[PROBLEM TO SOLVE]
From the first line of the data through the line containing "position: absolute; left: 39px; width: 744px;", transcribe each line exactly. Pictures do not belong in the copy.

Source data
════════════════════

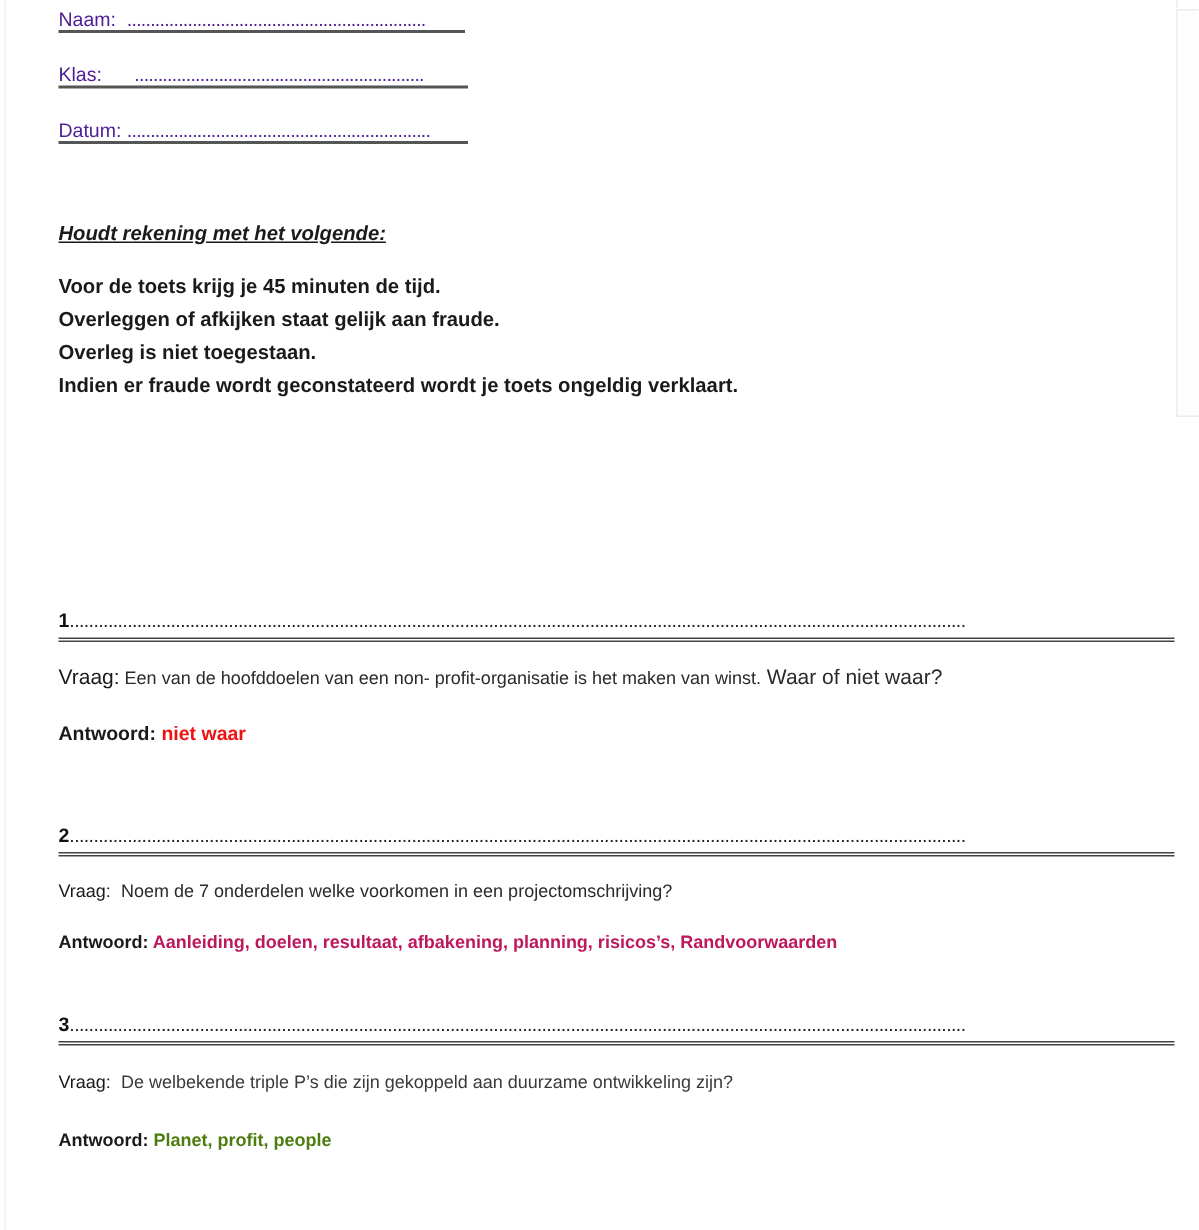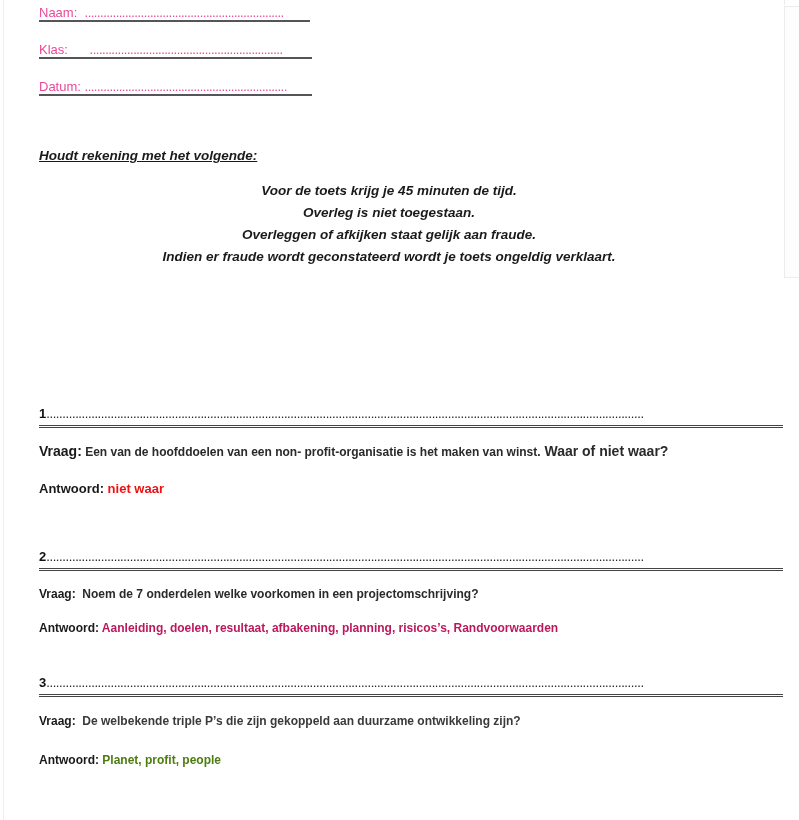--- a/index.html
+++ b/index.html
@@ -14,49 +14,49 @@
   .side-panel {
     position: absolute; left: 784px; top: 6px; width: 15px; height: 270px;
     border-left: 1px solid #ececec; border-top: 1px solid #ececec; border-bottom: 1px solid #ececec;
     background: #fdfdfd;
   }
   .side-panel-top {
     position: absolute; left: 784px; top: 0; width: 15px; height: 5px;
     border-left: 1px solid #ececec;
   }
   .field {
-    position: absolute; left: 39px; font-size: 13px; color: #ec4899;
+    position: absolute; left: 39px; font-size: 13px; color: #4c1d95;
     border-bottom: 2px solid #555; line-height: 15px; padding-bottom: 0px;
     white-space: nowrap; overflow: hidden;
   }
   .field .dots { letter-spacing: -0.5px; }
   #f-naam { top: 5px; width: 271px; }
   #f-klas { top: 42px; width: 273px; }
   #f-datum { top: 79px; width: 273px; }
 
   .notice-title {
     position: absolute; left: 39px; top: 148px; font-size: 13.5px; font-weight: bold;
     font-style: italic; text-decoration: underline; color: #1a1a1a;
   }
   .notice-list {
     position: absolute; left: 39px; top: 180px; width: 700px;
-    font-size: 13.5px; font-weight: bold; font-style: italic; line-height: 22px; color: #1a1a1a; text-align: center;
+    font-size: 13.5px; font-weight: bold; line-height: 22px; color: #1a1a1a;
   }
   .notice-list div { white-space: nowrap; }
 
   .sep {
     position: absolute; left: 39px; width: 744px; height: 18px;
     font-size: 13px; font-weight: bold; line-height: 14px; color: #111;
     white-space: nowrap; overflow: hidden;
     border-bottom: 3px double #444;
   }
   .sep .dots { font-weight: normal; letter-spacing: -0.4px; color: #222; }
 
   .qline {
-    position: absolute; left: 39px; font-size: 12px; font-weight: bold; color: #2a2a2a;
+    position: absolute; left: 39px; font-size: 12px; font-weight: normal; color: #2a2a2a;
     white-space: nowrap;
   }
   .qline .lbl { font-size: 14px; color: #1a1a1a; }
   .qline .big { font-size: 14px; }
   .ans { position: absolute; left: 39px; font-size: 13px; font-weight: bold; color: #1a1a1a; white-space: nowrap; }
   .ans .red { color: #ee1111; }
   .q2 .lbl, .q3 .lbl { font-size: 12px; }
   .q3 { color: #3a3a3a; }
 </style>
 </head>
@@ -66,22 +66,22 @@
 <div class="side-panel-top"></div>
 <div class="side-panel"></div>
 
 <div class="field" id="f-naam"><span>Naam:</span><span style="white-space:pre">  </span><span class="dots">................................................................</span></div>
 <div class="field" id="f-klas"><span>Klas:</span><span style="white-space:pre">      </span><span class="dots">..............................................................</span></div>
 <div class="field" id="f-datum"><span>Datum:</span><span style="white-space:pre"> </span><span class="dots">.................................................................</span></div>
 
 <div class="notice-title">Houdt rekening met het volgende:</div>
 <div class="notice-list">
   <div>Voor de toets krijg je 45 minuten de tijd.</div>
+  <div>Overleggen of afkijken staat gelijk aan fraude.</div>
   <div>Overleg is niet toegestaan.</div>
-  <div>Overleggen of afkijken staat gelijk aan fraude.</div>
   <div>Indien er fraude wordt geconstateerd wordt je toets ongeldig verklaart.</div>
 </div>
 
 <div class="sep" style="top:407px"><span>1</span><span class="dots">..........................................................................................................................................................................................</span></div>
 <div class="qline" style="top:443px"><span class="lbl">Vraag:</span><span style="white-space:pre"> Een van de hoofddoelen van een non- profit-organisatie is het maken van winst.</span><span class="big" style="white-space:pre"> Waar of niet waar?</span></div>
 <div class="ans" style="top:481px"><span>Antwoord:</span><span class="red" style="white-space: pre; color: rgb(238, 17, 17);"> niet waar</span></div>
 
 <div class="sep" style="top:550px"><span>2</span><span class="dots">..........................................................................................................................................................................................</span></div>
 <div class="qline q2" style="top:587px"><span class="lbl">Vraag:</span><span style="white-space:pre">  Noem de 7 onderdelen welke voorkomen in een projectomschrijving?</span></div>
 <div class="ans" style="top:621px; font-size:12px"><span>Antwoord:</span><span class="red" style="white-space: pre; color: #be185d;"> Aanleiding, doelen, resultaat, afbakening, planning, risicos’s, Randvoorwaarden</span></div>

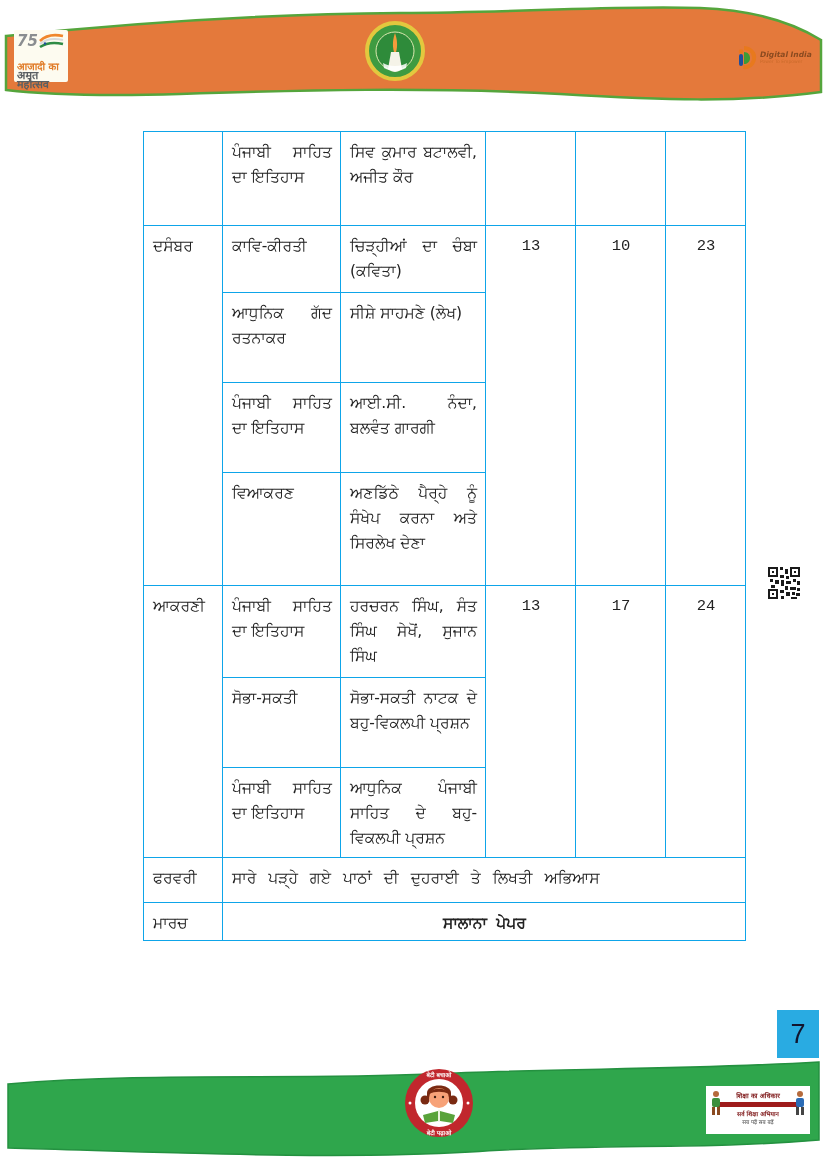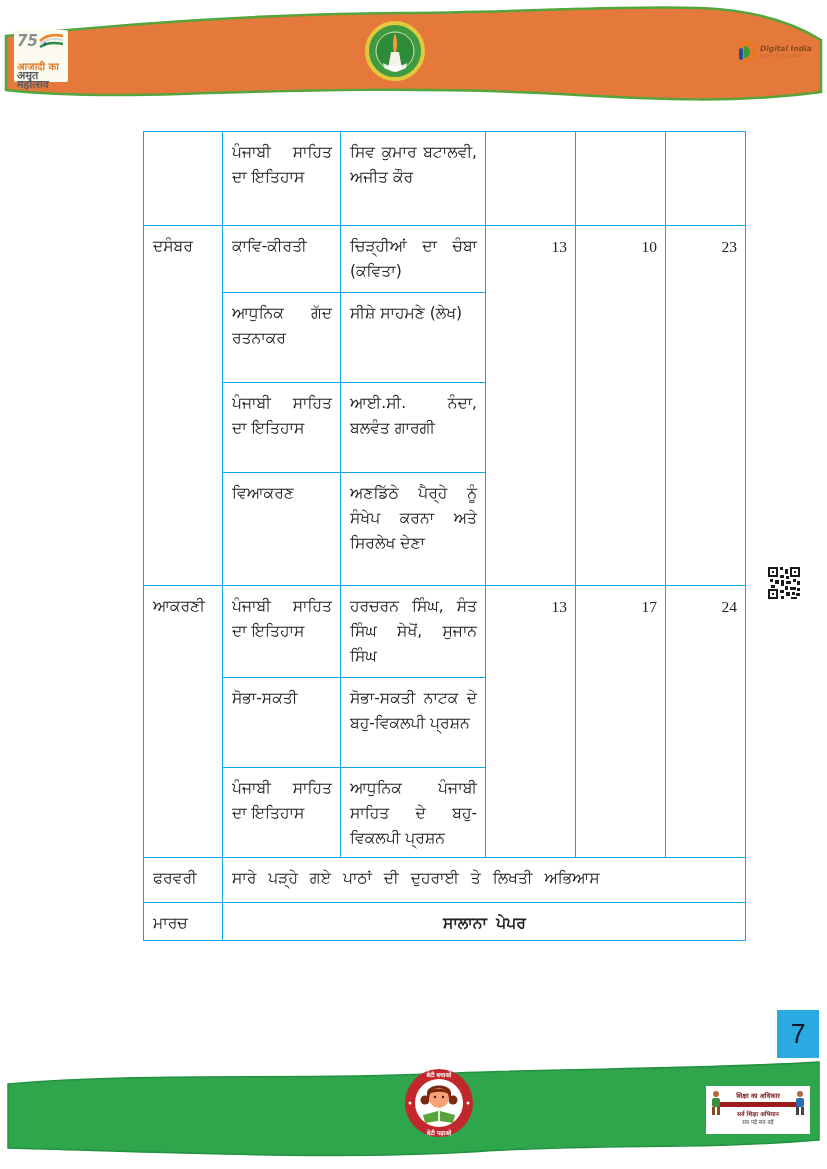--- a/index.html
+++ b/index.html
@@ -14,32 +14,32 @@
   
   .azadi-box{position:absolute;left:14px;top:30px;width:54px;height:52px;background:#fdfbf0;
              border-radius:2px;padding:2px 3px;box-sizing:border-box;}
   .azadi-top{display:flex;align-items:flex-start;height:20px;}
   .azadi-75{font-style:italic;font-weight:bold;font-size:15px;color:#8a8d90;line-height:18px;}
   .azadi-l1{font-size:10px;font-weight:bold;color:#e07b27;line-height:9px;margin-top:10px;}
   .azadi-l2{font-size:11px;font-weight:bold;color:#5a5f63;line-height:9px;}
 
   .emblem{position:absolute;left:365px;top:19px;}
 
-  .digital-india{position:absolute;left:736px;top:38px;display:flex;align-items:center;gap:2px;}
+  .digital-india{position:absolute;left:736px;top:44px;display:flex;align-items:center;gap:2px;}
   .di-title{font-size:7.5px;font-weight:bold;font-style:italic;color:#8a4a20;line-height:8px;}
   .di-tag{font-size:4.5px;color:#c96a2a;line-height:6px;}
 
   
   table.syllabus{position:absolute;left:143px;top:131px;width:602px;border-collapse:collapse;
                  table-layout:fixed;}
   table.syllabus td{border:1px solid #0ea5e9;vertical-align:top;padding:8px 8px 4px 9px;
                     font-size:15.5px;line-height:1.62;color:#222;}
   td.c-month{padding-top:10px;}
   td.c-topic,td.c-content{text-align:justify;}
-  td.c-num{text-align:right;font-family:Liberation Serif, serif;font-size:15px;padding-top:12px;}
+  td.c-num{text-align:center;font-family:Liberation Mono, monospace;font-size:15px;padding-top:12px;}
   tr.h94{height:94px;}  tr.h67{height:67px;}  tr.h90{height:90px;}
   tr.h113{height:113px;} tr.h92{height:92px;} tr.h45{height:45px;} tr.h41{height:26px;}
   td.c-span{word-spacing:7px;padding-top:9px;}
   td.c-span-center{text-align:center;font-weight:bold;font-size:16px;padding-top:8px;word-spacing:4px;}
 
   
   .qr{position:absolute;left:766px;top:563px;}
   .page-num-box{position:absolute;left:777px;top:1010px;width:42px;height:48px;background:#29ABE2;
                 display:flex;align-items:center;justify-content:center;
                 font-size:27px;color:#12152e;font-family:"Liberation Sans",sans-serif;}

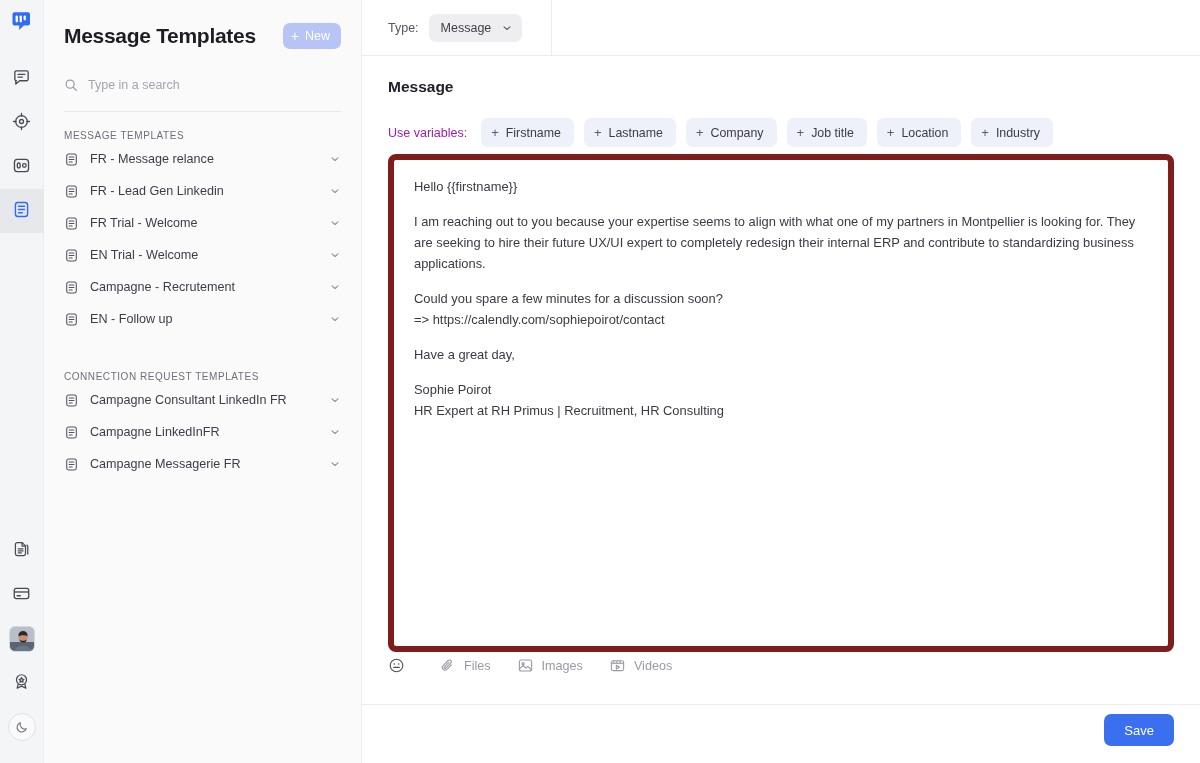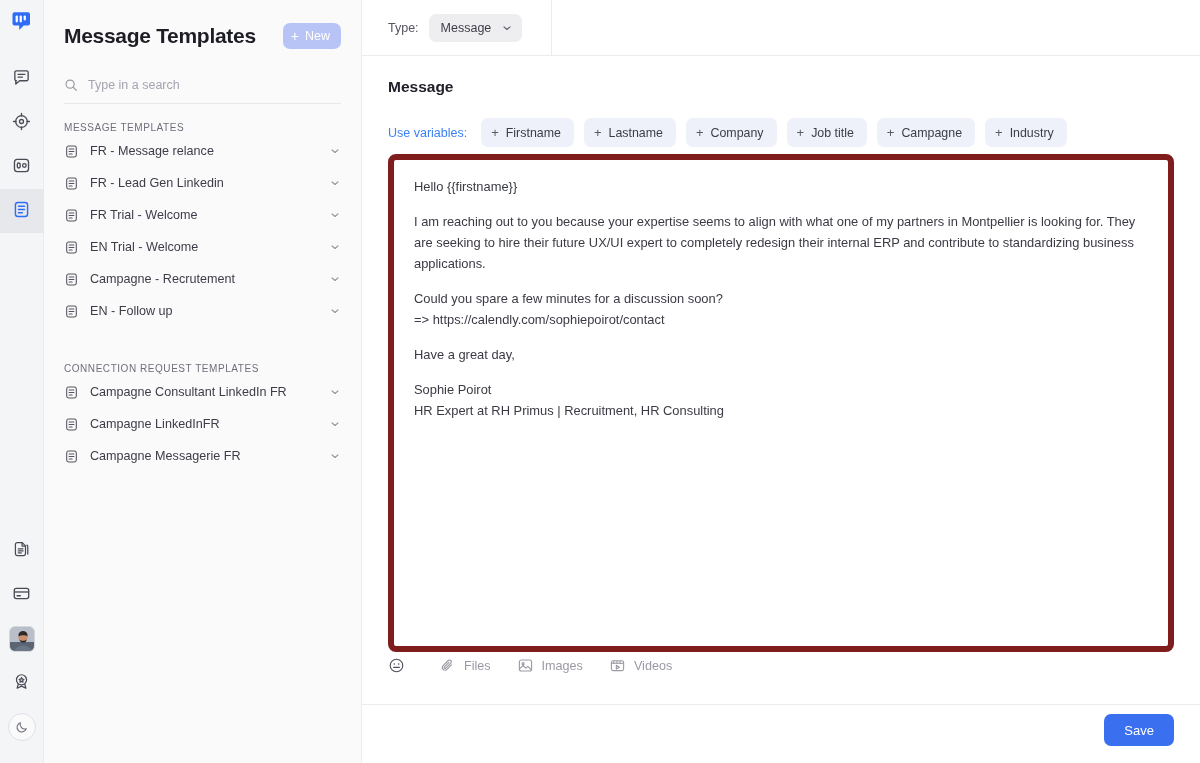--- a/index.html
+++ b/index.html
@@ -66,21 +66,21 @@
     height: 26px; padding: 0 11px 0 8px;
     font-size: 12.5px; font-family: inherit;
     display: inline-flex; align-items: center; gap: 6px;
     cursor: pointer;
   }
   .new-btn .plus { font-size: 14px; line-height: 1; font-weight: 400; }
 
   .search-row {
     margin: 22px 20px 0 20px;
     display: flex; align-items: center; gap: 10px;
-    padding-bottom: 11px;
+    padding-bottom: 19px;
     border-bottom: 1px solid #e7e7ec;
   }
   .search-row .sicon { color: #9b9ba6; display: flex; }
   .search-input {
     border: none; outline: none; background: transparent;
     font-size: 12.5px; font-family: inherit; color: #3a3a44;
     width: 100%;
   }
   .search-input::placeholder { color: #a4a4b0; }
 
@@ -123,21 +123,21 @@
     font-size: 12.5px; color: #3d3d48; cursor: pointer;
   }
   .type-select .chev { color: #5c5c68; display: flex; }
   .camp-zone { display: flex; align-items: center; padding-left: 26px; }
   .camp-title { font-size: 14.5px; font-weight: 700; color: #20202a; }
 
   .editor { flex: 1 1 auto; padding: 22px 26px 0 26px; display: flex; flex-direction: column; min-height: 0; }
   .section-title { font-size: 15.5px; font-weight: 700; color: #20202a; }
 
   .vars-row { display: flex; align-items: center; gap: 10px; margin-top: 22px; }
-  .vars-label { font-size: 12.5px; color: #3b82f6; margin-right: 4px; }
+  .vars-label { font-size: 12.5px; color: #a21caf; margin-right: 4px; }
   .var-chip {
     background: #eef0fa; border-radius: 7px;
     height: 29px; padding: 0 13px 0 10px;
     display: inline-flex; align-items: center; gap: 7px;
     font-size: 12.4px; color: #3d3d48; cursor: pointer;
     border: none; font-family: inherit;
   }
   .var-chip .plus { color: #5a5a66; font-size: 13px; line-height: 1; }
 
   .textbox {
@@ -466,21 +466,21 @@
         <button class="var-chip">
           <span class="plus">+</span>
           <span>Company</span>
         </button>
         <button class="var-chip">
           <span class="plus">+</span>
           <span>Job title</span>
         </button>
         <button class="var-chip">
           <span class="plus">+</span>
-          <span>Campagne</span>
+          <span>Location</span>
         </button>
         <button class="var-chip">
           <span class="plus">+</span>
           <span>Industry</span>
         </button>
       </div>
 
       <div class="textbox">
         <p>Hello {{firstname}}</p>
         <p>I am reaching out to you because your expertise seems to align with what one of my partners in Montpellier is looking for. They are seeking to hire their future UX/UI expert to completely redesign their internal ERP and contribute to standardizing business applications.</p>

════════════════════

[EXERCISE RESULT]
--- a/index.html
+++ b/index.html
@@ -14,49 +14,49 @@
   .side-panel {
     position: absolute; left: 784px; top: 6px; width: 15px; height: 270px;
     border-left: 1px solid #ececec; border-top: 1px solid #ececec; border-bottom: 1px solid #ececec;
     background: #fdfdfd;
   }
   .side-panel-top {
     position: absolute; left: 784px; top: 0; width: 15px; height: 5px;
     border-left: 1px solid #ececec;
   }
   .field {
-    position: absolute; left: 39px; font-size: 13px; color: #ec4899;
+    position: absolute; left: 39px; font-size: 13px; color: #4c1d95;
     border-bottom: 2px solid #555; line-height: 15px; padding-bottom: 0px;
     white-space: nowrap; overflow: hidden;
   }
   .field .dots { letter-spacing: -0.5px; }
   #f-naam { top: 5px; width: 271px; }
   #f-klas { top: 42px; width: 273px; }
   #f-datum { top: 79px; width: 273px; }
 
   .notice-title {
     position: absolute; left: 39px; top: 148px; font-size: 13.5px; font-weight: bold;
     font-style: italic; text-decoration: underline; color: #1a1a1a;
   }
   .notice-list {
     position: absolute; left: 39px; top: 180px; width: 700px;
-    font-size: 13.5px; font-weight: bold; font-style: italic; line-height: 22px; color: #1a1a1a; text-align: center;
+    font-size: 13.5px; font-weight: bold; line-height: 22px; color: #1a1a1a;
   }
   .notice-list div { white-space: nowrap; }
 
   .sep {
     position: absolute; left: 39px; width: 744px; height: 18px;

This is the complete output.